Task goal: Among the entries below, please repeat exactly and only the lines from the line containing "(575, 562) none -> [880,242,992,266] 失效性，即" to the line containing "(1074, 677) none", both lines included.

Given entries:
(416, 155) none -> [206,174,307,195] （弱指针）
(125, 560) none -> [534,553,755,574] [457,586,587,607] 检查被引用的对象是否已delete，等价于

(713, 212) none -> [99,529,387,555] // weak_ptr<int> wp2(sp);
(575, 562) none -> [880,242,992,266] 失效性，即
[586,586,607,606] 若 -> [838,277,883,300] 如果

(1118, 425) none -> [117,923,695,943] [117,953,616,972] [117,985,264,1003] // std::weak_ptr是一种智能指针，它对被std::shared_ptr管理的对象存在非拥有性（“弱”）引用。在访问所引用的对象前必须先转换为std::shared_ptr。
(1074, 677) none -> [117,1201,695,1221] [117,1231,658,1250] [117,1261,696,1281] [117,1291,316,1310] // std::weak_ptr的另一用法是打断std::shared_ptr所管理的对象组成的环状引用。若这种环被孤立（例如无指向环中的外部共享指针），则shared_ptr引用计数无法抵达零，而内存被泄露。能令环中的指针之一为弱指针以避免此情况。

---

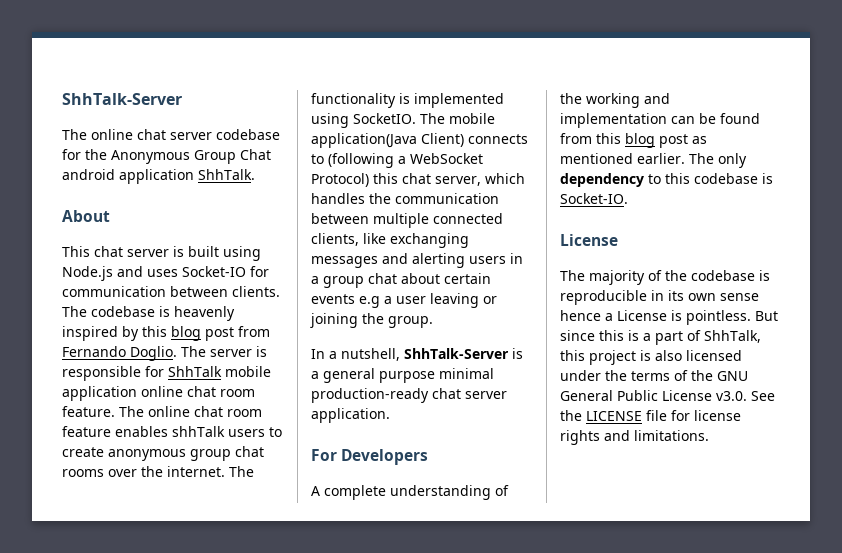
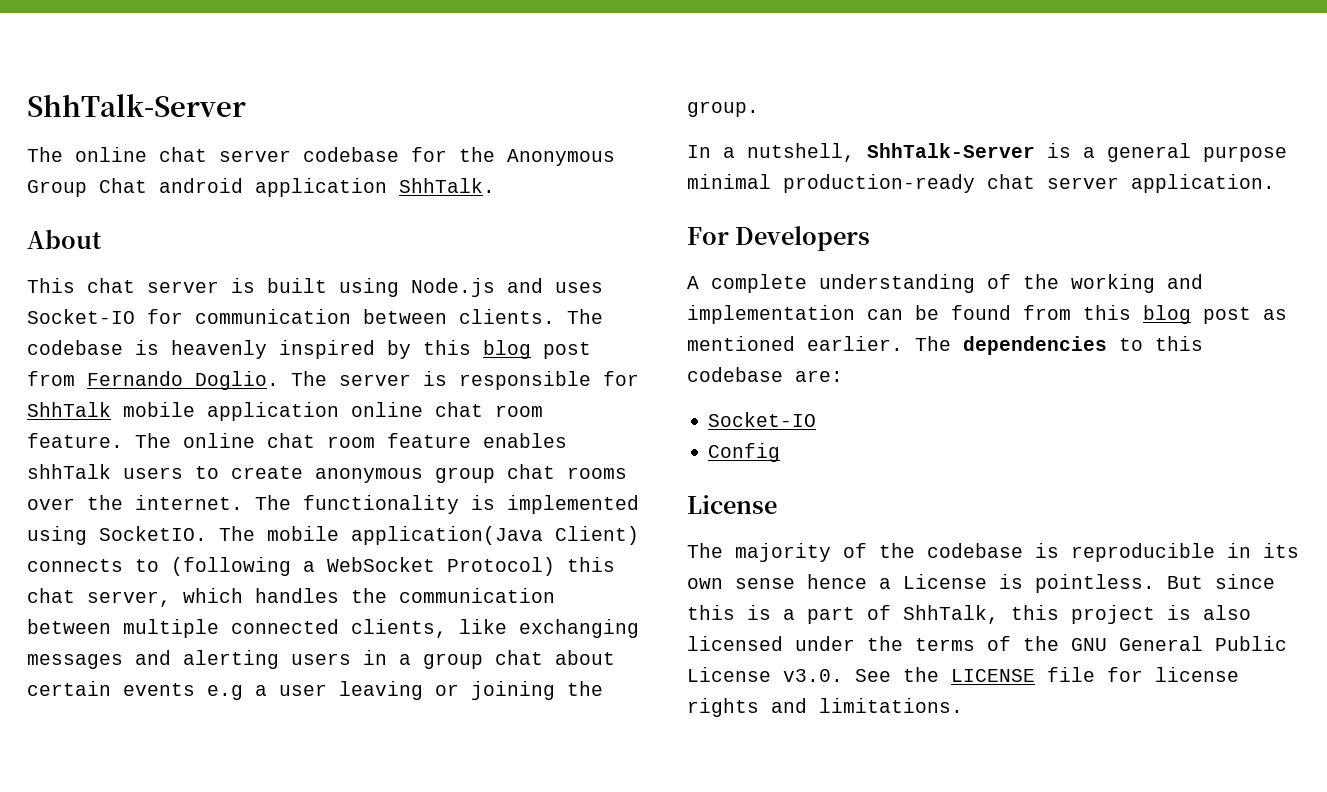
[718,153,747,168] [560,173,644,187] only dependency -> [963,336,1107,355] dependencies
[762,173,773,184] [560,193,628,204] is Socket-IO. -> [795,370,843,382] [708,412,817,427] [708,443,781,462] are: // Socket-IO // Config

Exercise output:
(575, 562) none -> [880,242,992,266] 失效性，即
[586,586,607,606] 若 -> [838,277,883,300] 如果

(1118, 425) none -> [117,923,695,943] [117,953,616,972] [117,985,264,1003] // std::weak_ptr是一种智能指针，它对被std::shared_ptr管理的对象存在非拥有性（“弱”）引用。在访问所引用的对象前必须先转换为std::shared_ptr。
(1074, 677) none -> [117,1201,695,1221] [117,1231,658,1250] [117,1261,696,1281] [117,1291,316,1310] // std::weak_ptr的另一用法是打断std::shared_ptr所管理的对象组成的环状引用。若这种环被孤立（例如无指向环中的外部共享指针），则shared_ptr引用计数无法抵达零，而内存被泄露。能令环中的指针之一为弱指针以避免此情况。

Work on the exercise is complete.